Ordinary Shares. The depositary may distribute additional ADSs representing any ordinary shares we distribute as a dividend or free distribution. The depositary will only distribute whole ADSs. It will sell ordinary shares which would require it to deliver a fractional ADS, or ADSs representing those ordinary shares, and distribute the net proceeds in the same way as it does with cash. If the depositary does not distribute additional ADSs, the outstanding ADSs will also represent the new ordinary shares. The depositary may sell a portion of the distributed ordinary shares, or ADSs representing those shares, sufficient to pay its fees and expenses in connection with that distribution.
Rights to Purchase Additional Ordinary Shares. If we offer holders of our securities any rights to subscribe for additional ordinary shares or any other rights, the depositary may (1) exercise those rights on behalf of ADS holders, (2) distribute those rights to ADS holders or (3) sell those rights and distribute the net proceeds to ADS holders, in each case after deduction or upon payment of its fees and expenses. To the extent the depositary does not do any of those things, it will allow the rights to lapse unexercised. In that case, you will receive no value for them.
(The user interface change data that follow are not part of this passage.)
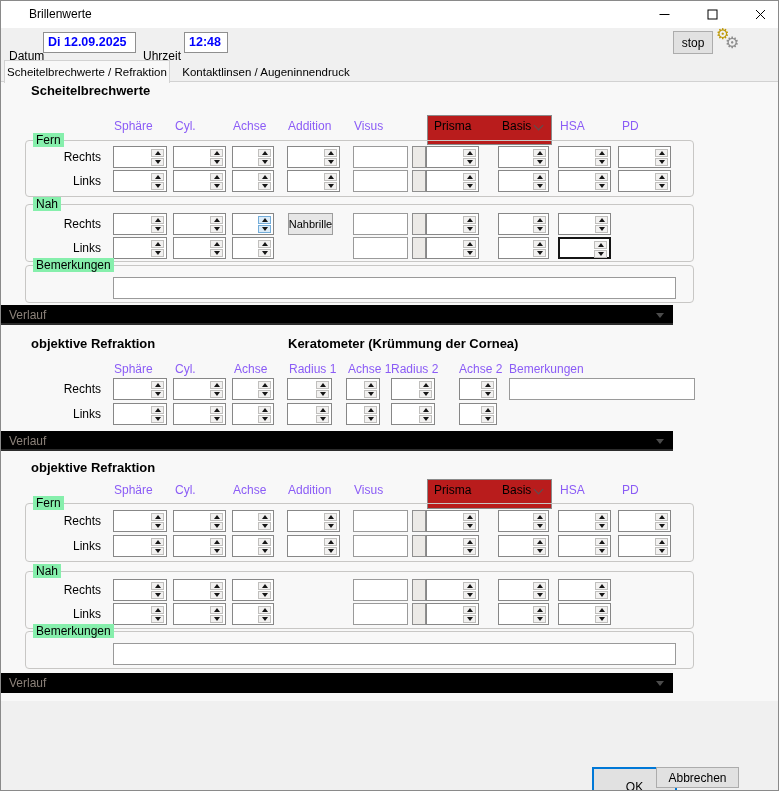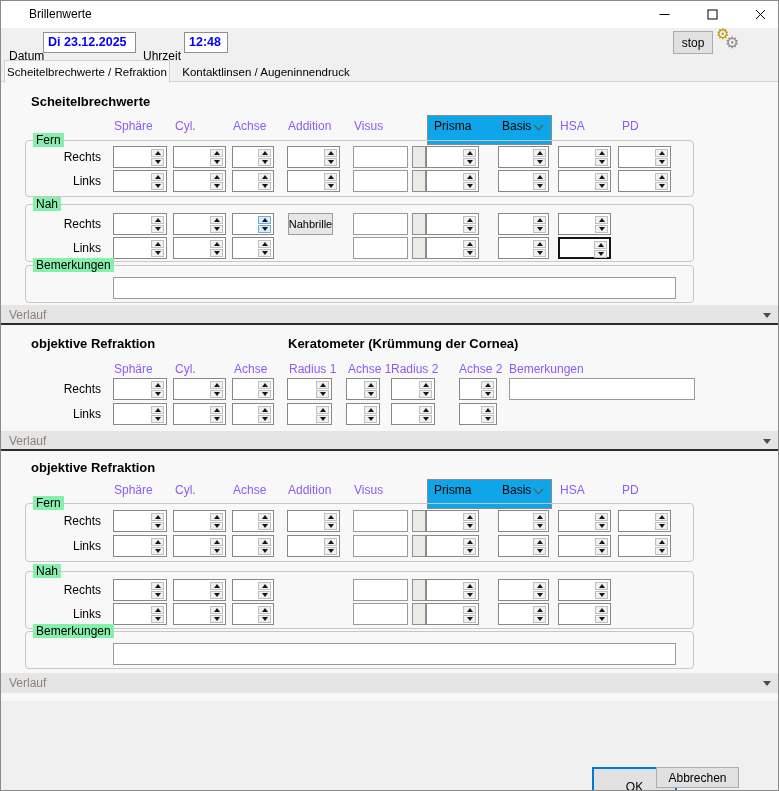"Di 23.12.2025" div.valuebox { text: 23.12.2025 -> 12.09.2025 }
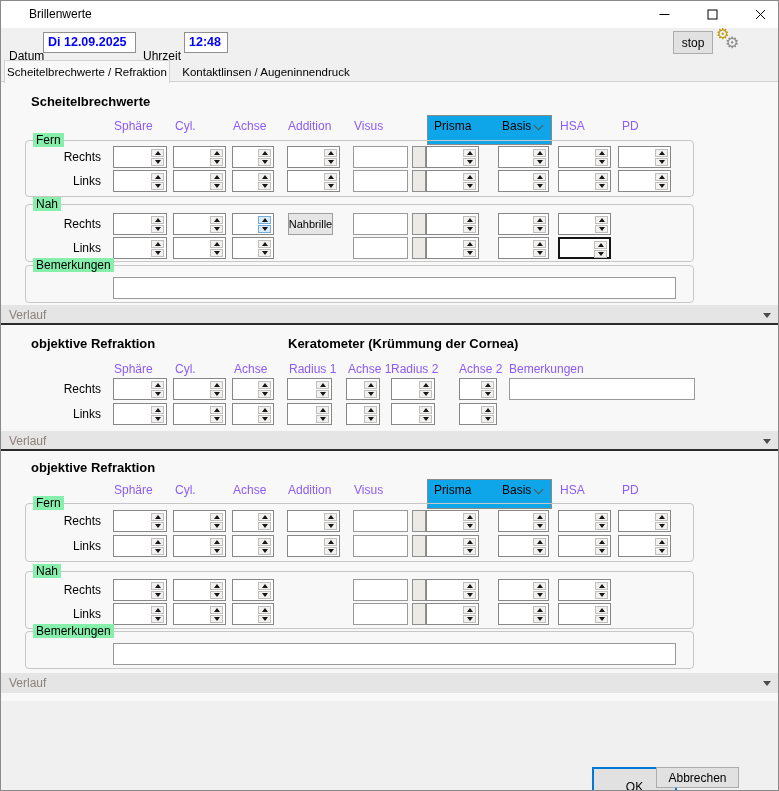"Scheitelbrechwerte" div.h1 { top: 93px -> 82px }
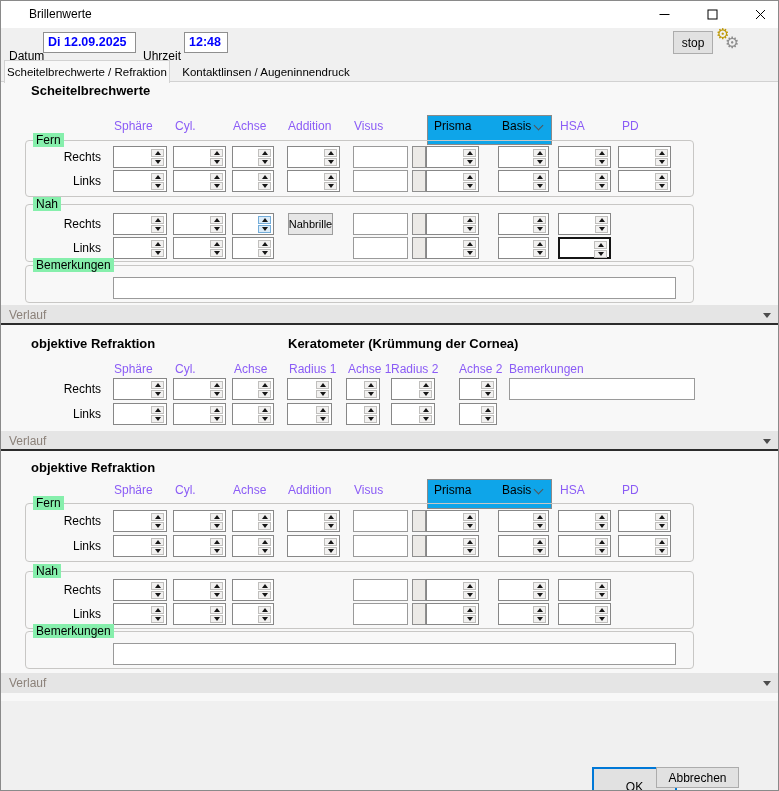"Prisma" .combo { background: #0ea5e9 -> #b91c1c }
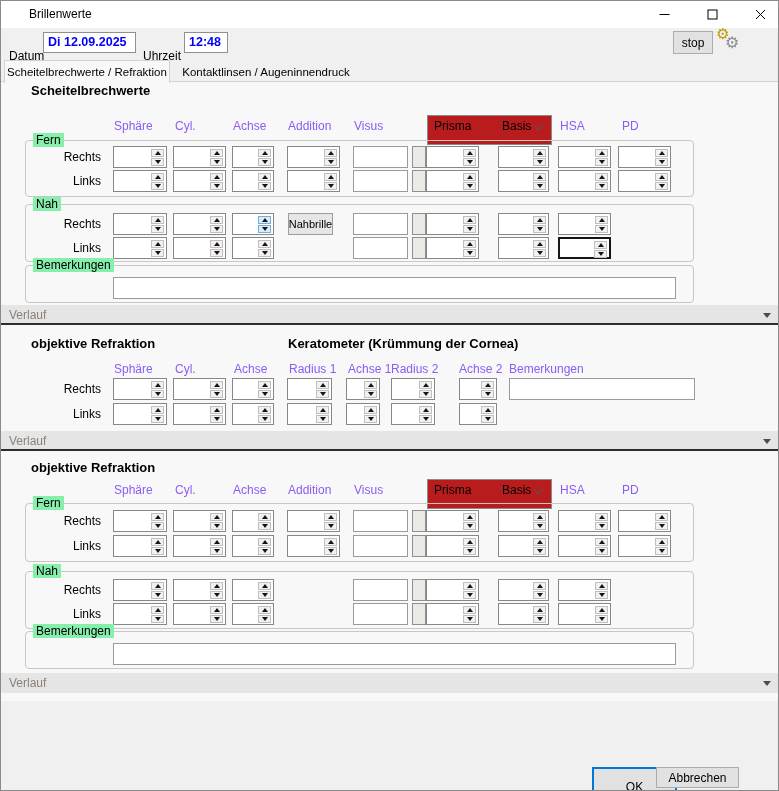"Verlauf" .vbar { background: #e5e5e5 -> #000000; width: 779px -> 672px }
The depositary will exercise or distribute rights only if we ask it to and provide satisfactory assurances to the depositary that it is legal to do so. If the depositary makes rights available to you, it will exercise the rights and purchase the ordinary shares on your behalf and in accordance with your instructions. The depositary will then deposit the ordinary shares and deliver ADSs to you. It will only exercise rights if you pay it the exercise price and any other charges the rights require you to pay and comply with other applicable instructions. U.S. securities laws may restrict the ability of the depositary to distribute rights or ADSs or other securities issued on exercise of rights to all or certain ADS holders, and the securities distributed may be subject to restrictions on transfer.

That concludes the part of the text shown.